Scan the records below for the line with "[43,1604,74,1622] // 1." and the line with "[43,1690,74,1708] // 1.". Repeat those two lines and every line between them exactly, and nothing else.

(DATA SECTION)
────────────────

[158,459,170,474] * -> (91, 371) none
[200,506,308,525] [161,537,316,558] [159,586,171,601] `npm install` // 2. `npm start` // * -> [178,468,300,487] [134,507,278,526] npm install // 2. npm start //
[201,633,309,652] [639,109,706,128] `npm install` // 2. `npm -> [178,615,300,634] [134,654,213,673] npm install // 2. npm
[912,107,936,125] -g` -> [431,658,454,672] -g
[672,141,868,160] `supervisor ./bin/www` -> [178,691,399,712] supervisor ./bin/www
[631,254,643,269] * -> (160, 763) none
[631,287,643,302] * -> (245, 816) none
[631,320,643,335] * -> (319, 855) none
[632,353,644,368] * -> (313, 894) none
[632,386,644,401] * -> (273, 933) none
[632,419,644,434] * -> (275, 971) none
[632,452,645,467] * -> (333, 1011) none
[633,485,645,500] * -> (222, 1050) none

────────────────

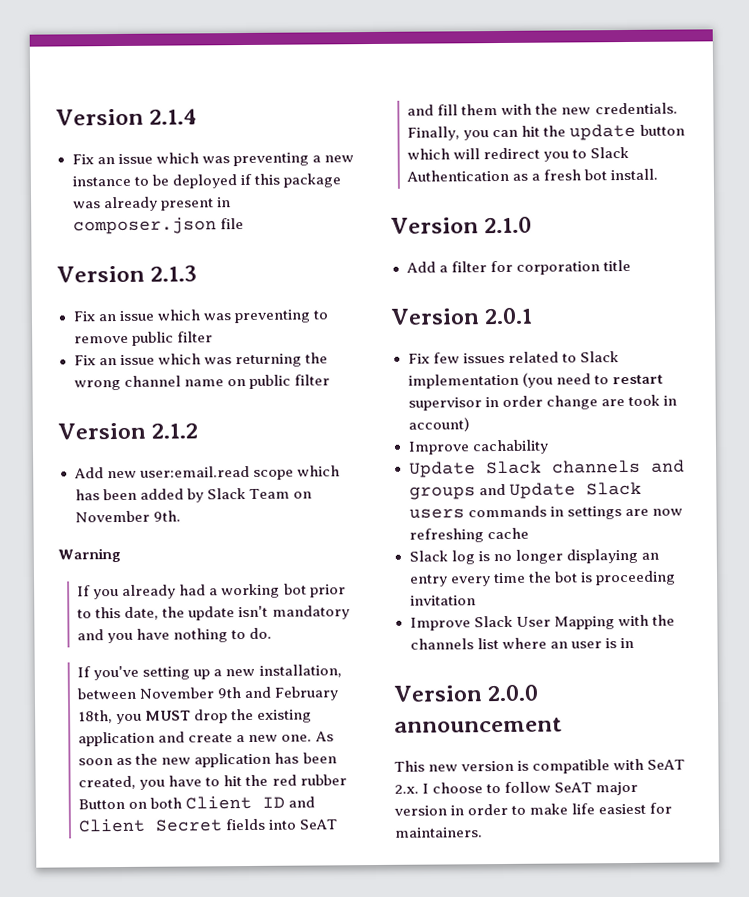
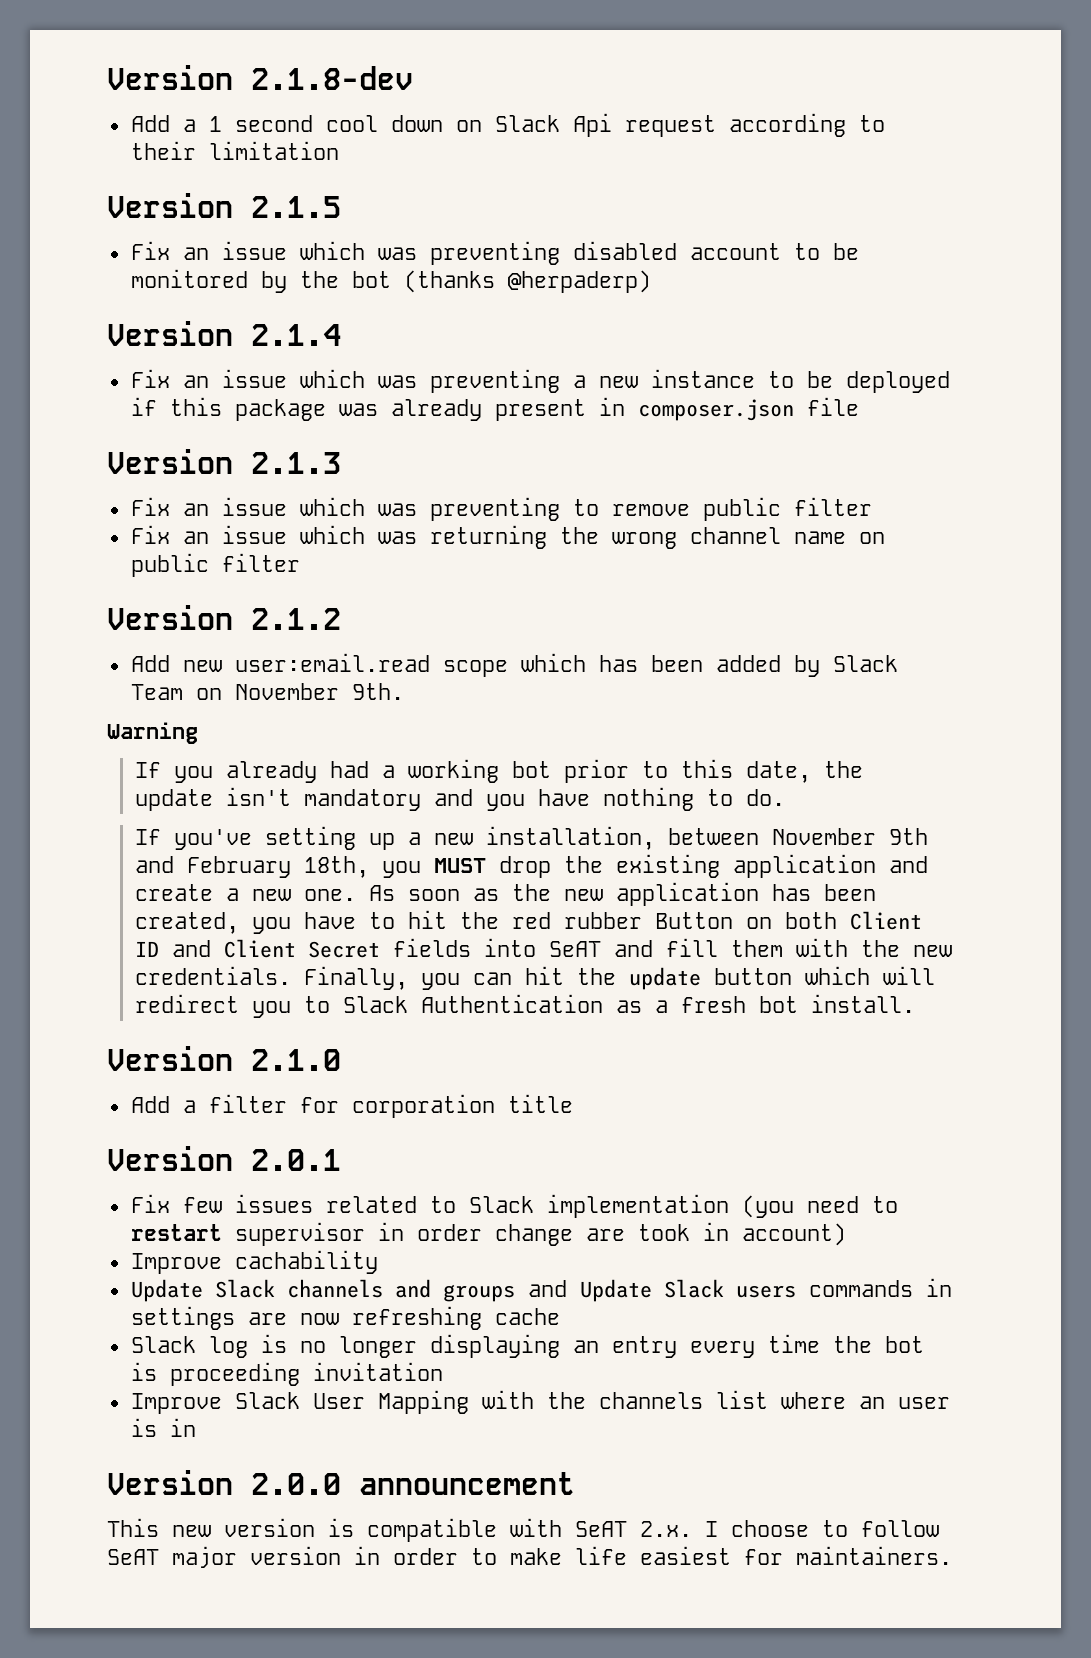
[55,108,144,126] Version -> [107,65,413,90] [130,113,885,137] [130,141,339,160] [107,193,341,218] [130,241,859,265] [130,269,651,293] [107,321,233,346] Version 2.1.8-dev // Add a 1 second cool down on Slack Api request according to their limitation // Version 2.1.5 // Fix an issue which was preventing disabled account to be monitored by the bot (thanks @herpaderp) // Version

────────────────

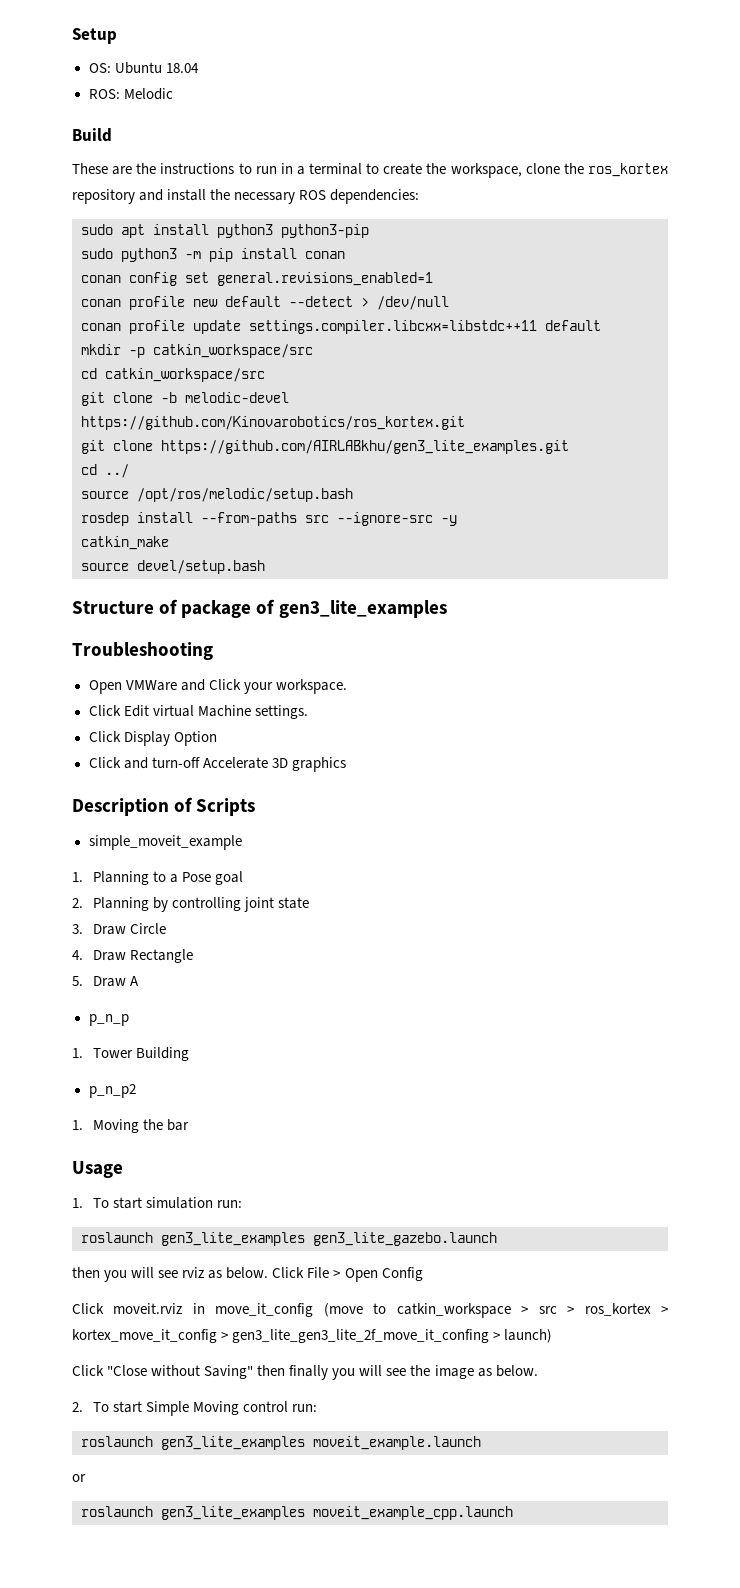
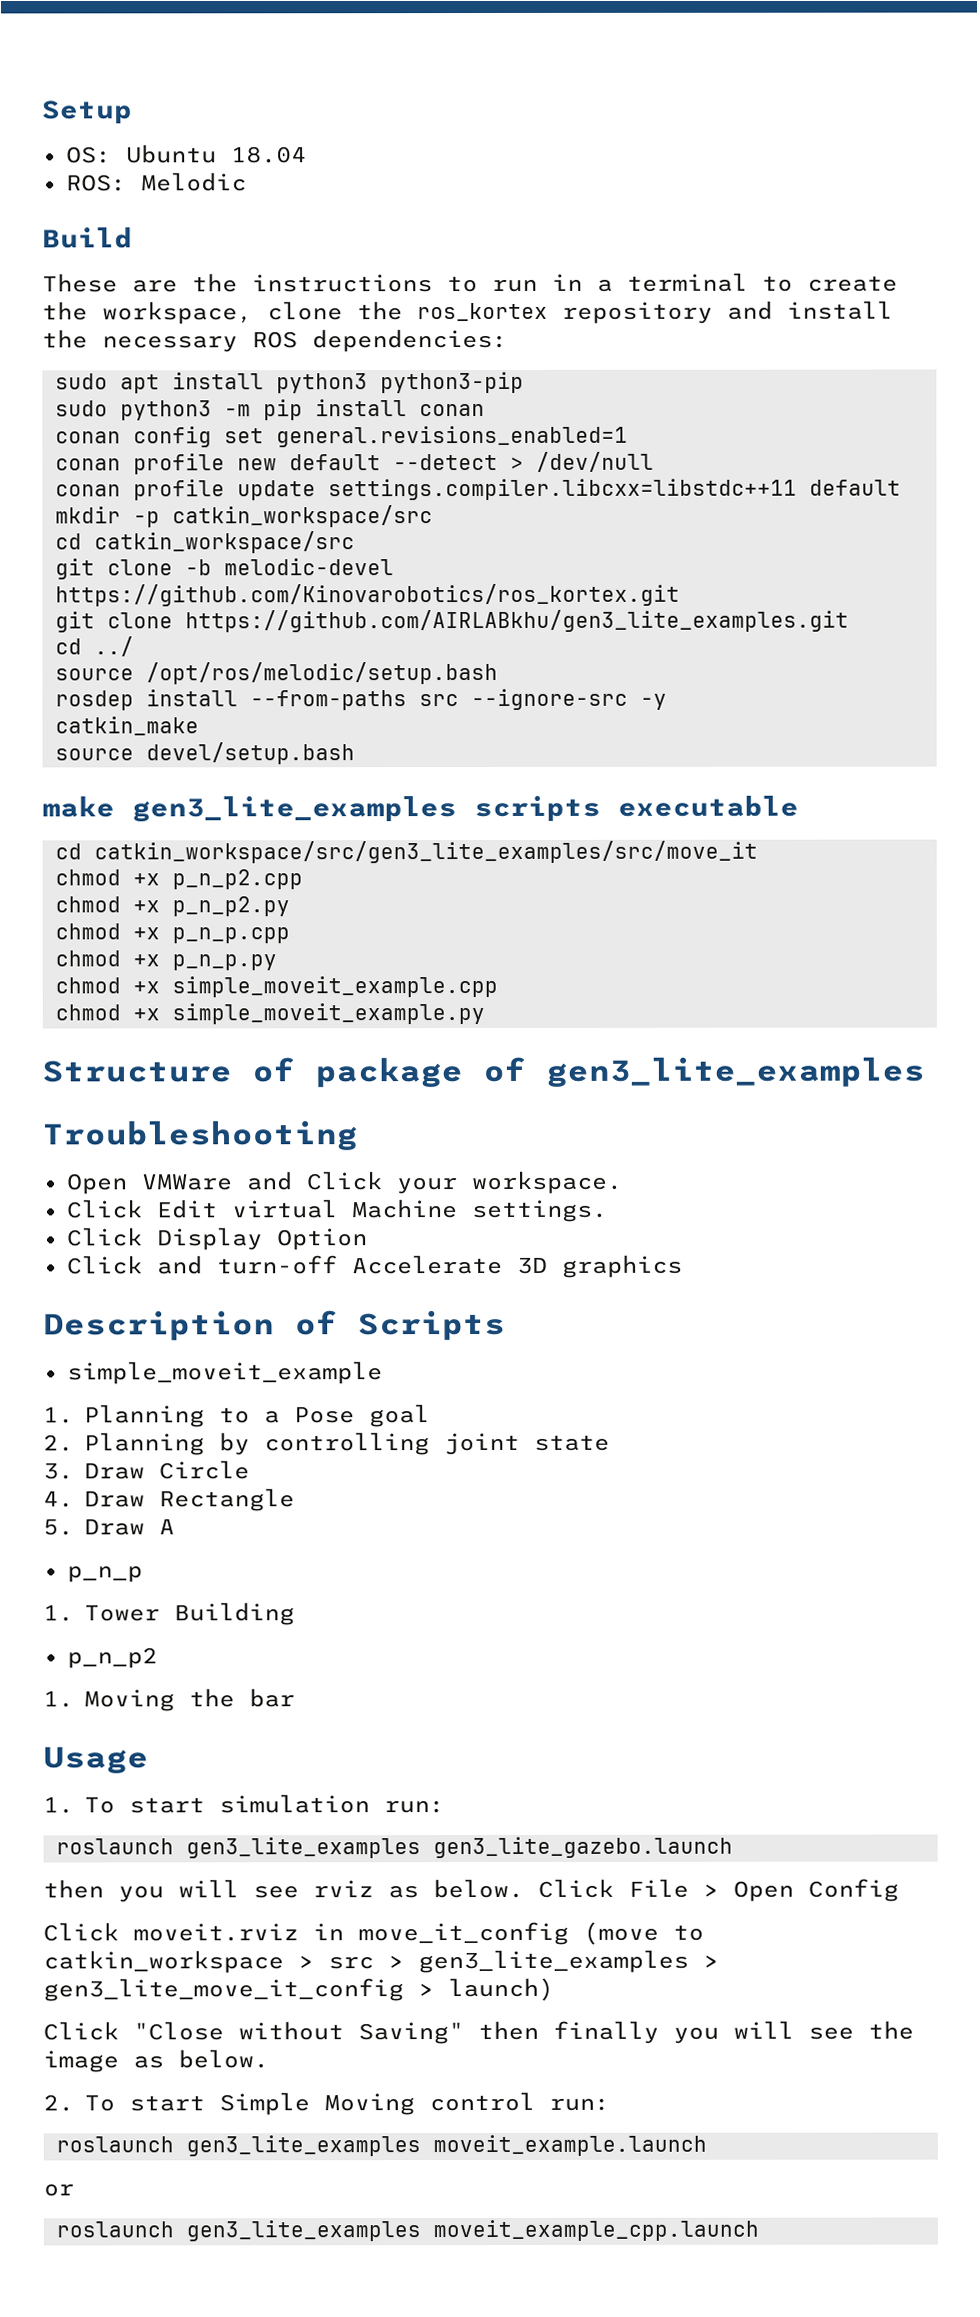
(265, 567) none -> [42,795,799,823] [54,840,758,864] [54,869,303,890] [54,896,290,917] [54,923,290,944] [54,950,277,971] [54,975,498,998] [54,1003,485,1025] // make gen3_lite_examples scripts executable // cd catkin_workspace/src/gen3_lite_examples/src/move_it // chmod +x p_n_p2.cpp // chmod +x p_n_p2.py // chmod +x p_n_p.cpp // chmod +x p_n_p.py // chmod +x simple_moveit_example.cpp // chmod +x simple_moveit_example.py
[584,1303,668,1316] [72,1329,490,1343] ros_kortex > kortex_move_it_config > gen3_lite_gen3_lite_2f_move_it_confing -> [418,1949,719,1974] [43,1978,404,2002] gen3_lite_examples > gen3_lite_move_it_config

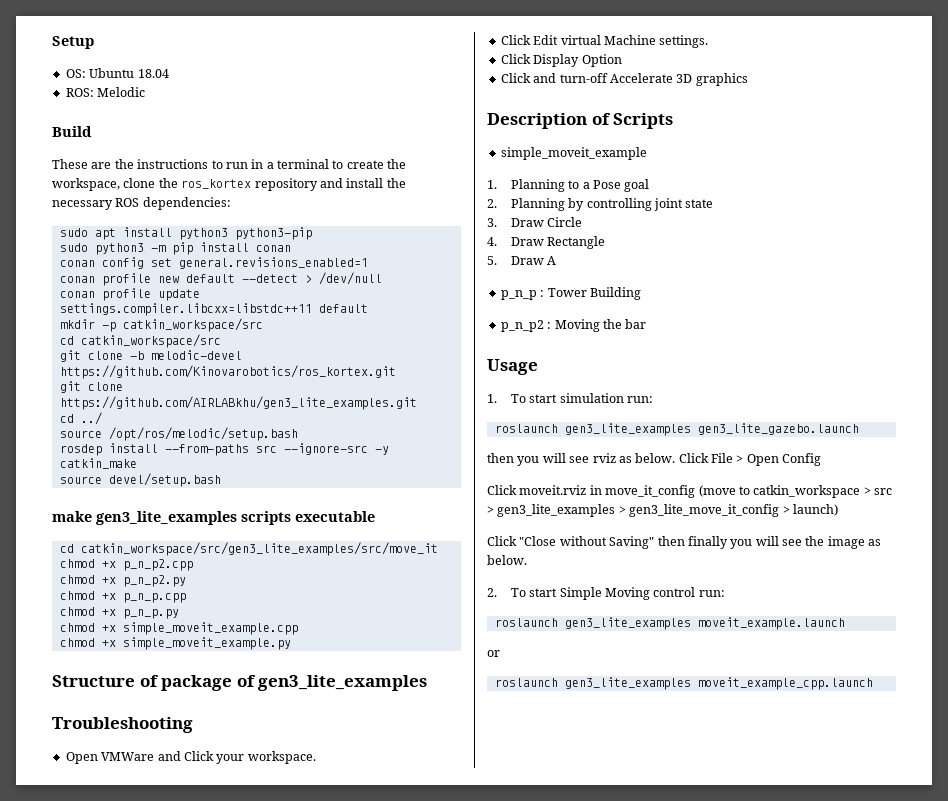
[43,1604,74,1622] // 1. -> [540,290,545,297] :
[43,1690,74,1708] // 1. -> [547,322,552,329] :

────────────────

(EXERCISE SOLUTION)
[43,1604,74,1622] // 1. -> [540,290,545,297] :
[43,1690,74,1708] // 1. -> [547,322,552,329] :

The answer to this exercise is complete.